So I hope that you’re excited for this presentation because it’s going to be. Stacked with fund data stuff. Yeah, as Jeremy already gave a really good introduction, but I’ll just do it again. Cause it’s feels socially awkward not to, but my name is Katie and I work at Lightdash, which is a BI tool that connects directly to your dbt project.

And I’m here today to tell you that the modern data stack it’s great. So yeah, for those of you who have never seen the modern data stack, I’m going to give you an overview of what the modern data stack is and why it’s awesome. And for those of you who have a modern data stack and already know what it is, I’m just going to give you the content that you need to explain it to other people and to really get them on board, if you need.

So before Lightdash, I actually used to work at a bank, but don’t worry.
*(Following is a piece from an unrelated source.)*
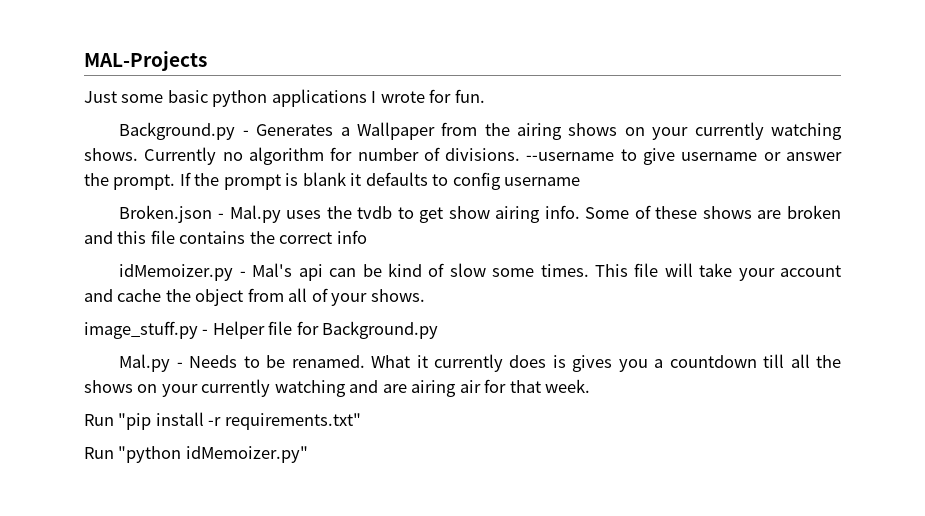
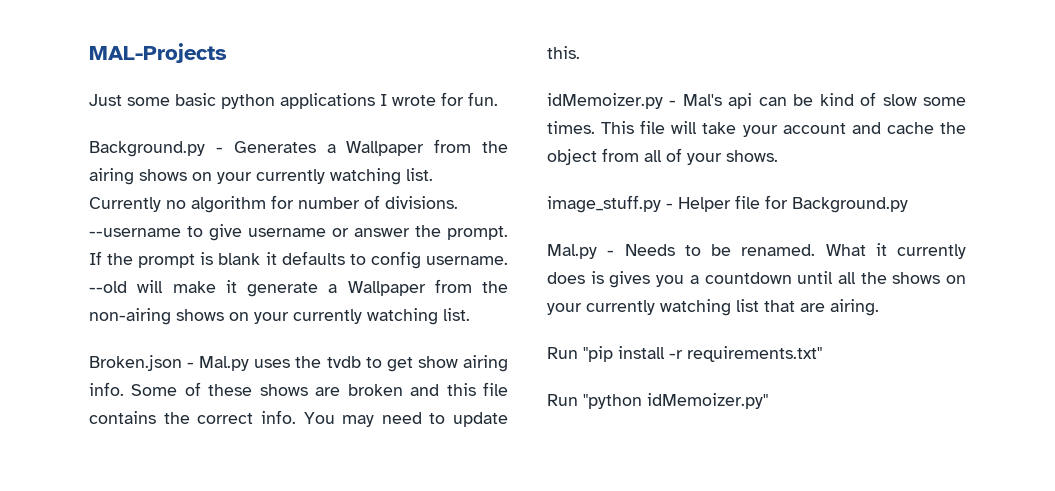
[84,148,138,161] shows. -> [406,168,433,181] list.
[504,177,581,186] username -> [425,256,508,265] [89,279,508,297] [89,308,470,325] username. --old will make it generate a Wallpaper from the non-airing shows on your currently watching list.
[336,230,367,244] info -> [260,410,508,427] [547,46,580,59] info. You may need to update this.
[763,354,785,368] till -> [797,271,834,284] until
[349,379,591,397] and are airing air for that week. -> [736,299,879,316] list that are airing.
It was like a modern, cool apple new bank in the UK. But we had the Ferrari of a data [00:03:00] stack. It was super modern. It was really sleek. It was really effective. But we started to hire more and more data people who’d worked at more traditional banks, their whole careers.

And we realized that this was like a massive change in the tools and the way that they worked with data in the past. So they felt actually held back by this modern data stack more than enabled by. And the more that I ended up talking to them, the more I realized that no one had really explained to how this new system worked or why we’d actually pick the tools that we did.

So without any of this context, the data infrastructure that we had felt a bit more like the image on the left, like really chaotic, really overwhelming, and really not that fun. So I decided to go out and spread the love for the modern data stack or more specifically to really spread the understanding of the modern data stack.

And I thought that this was a great idea because for me it sucks when I don’t understand things, I feel really left out and really frustrated. And [00:04:00] I’m way more likely to use something if I actually understand why it’s useful. And I also can’t really help improve a system if I don’t understand how the system works.

So in my mind, by, helping this new team to understand the data stock, this was like a no brainer. And I decided that I wanted to do the same thing at Cola. So I want to spread my beliefs that the modern data stack is way better at getting us from raw data to insights than what we used to have.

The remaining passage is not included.